- 8/8/2005
- New York, NY
- staff
- Financial Express (www.financialexpress.com)
Gliding into the operating room for the first time to assist a surgeon, Penelope wasn’t nervous. Unlike other novice medical assistants scrubbing in, “she” felt nothing at all. That’s because Penelope is a robot, a machine that recently made medical history by becoming the first to act as an independent surgical aide during an operation.
During a June procedure at New York-Presbyterian Hospital to remove a benign tumor from a patient’s forearm, Penelope responded to voice commands from a surgeon, handing over clamps, forceps and other instruments with her magnetized mechanical arm. Watching with digital cameras, the robot retrieved the instruments when the surgeon placed them down.
Inside her computer brain, artificial intelligence software kept track of the implements to ensure none were misplaced and made predictions about what tool the surgeon would ask for next.
“Penelope is just the first step,” said Dr. Michael Treat, a surgeon, physicist and lifelong robotics fan who founded the company that developed Penelope. “When you’re in the operating room and you’re trying to fight your way through a difficult trauma case, there could be a machine that’s helping you mind the instruments and not lose things and keep track of stuff, kind of watching your tail for you,” Treat said. “That’s a glorious vision.”
It is a vision closing in on reality. Robots are playing an increasing role in surgery and health care across the country. Mobile robots in many hospitals aid patients by filling prescriptions, delivering meals or ferrying blood samples to a lab.
More than a dozen institutions use a robot that allows doctors to make virtual rounds, checking in on patients from their offices and homes through telemedicine, technology that delivers health care at a distance. That robot, made by InTouch Health Inc. of Santa Barbara, Calif., is topped by a video screen that shows a live image of a doctor’s face. The physician, who controls the robot with a joystick and a special console, can see and hear the patient through a video camera and microphone.
In March, the UCLA Medical Center began testing the robot in its neurosurgery intensive care unit and the Detroit Medical Center deployed 10 of them in six hospitals.
Surgical robots typically fall into two categories.
Machines actively controlled by a surgeon function as tools to enhance human vision or movements for delicate procedures.

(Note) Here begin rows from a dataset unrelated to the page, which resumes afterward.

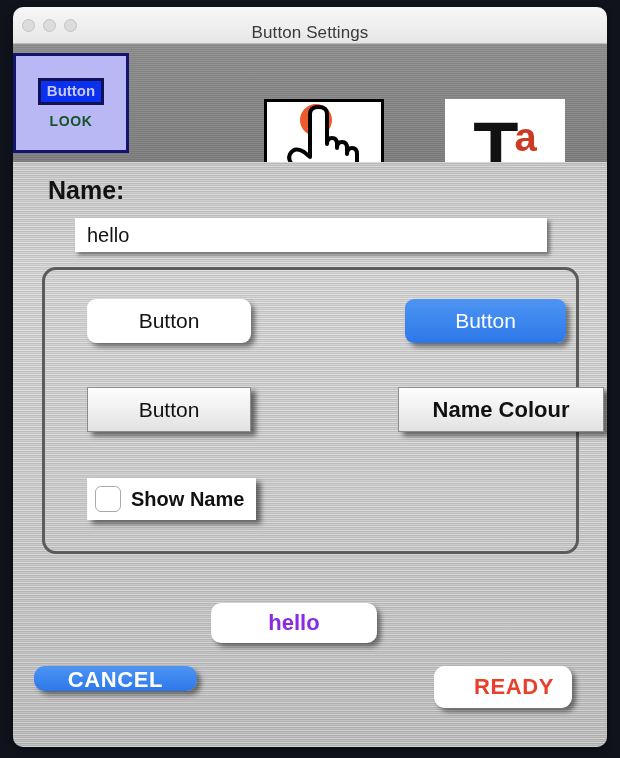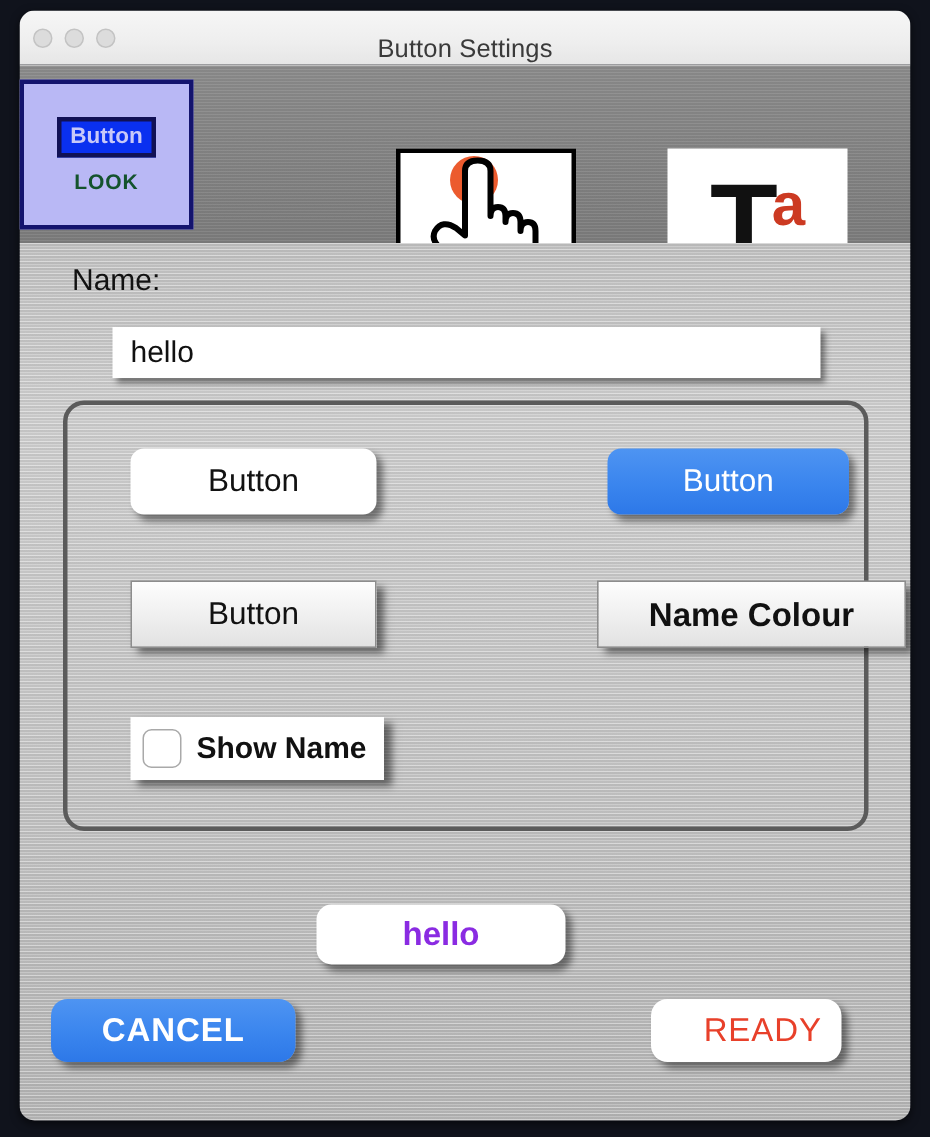--- a/index.html
+++ b/index.html
@@ -159,22 +159,22 @@
         rgba(0,0,0,0.045) 1px, rgba(0,0,0,0.045) 2px,
         rgba(255,255,255,0.18) 2px, rgba(255,255,255,0.18) 3px,
         rgba(0,0,0,0.02) 3px, rgba(0,0,0,0.02) 4px),
       linear-gradient(to bottom, #c0c0c0 0%, #cccccc 20%, #c4c4c4 55%, #b4b4b4 100%);
   }
 
   #name-label {
     position: absolute;
     left: 35px;
     top: 14px;
-    font-size: 20px;
-    font-weight: normal;
+    font-size: 25px;
+    font-weight: bold;
     color: #121212;
   }
 
   #name-input {
     position: absolute;
     left: 62px;
     top: 56px;
     width: 472px;
     height: 34px;
     background: #ffffff;
@@ -300,42 +300,42 @@
     box-shadow: 4px 4px 5px rgba(0,0,0,0.45);
     cursor: pointer;
   }
 
   
   #cancel-btn {
     position: absolute;
     left: 21px;
     top: 504px;
     width: 163px;
-    height: 42px;
+    height: 25px;
     background: linear-gradient(to bottom, #4e94f2 0%, #3a85ee 55%, #2d78e8 100%);
     border: none;
     border-radius: 11px;
     font-size: 22px;
     font-weight: bold;
     color: #ffffff;
     letter-spacing: 0.6px;
     box-shadow: 4px 4px 5px rgba(0,0,0,0.45);
     cursor: pointer;
   }
   #ready-btn {
     position: absolute;
     left: 421px;
     top: 504px;
-    width: 127px;
+    width: 138px;
     height: 42px;
     background: #ffffff;
     border: none;
     border-radius: 11px;
     font-size: 22px;
-    font-weight: normal;
+    font-weight: bold;
     color: #e8402a;
     letter-spacing: 0.6px;
     box-shadow: 4px 4px 5px rgba(0,0,0,0.45);
     cursor: pointer;
     padding-left: 28px;
   }
 </style>
 </head>
 <body>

Such robots have been used on patients with conditions including knee injuries, heart problems and throat cancer.
Then there are robots like Penelope that work on their own, performing some duties of medical professionals.
Will Penelope put nurses out of a job?
“She’s not going to replace. She’s going to enhance the job,” said Doreen Taliaferro, an operating room nurse for 20 years who served as Penelope’s backup during the robot’s first surgery.
While Penelope performed smoothly, Taliaferro was there to take over if anything went wrong and to handle medications and sponges, which are beyond the robot’s current abilities. “This is going to give me more time with my patient and my surgical team,” Taliaferro said.
That is the goal of Penelope, to take over repetitive tasks and free up people for work that requires a human touch, such as interacting with patients and families, Treat said.
The robot also is a reliable counter of surgical equipment and eventually could help prevent items like sponges from accidentally being left inside patients.
“It’s like ’Star Wars,” Treat said. “R2D2 is not replacing Luke Skywalker. R2D2 is kind of a sidekick.”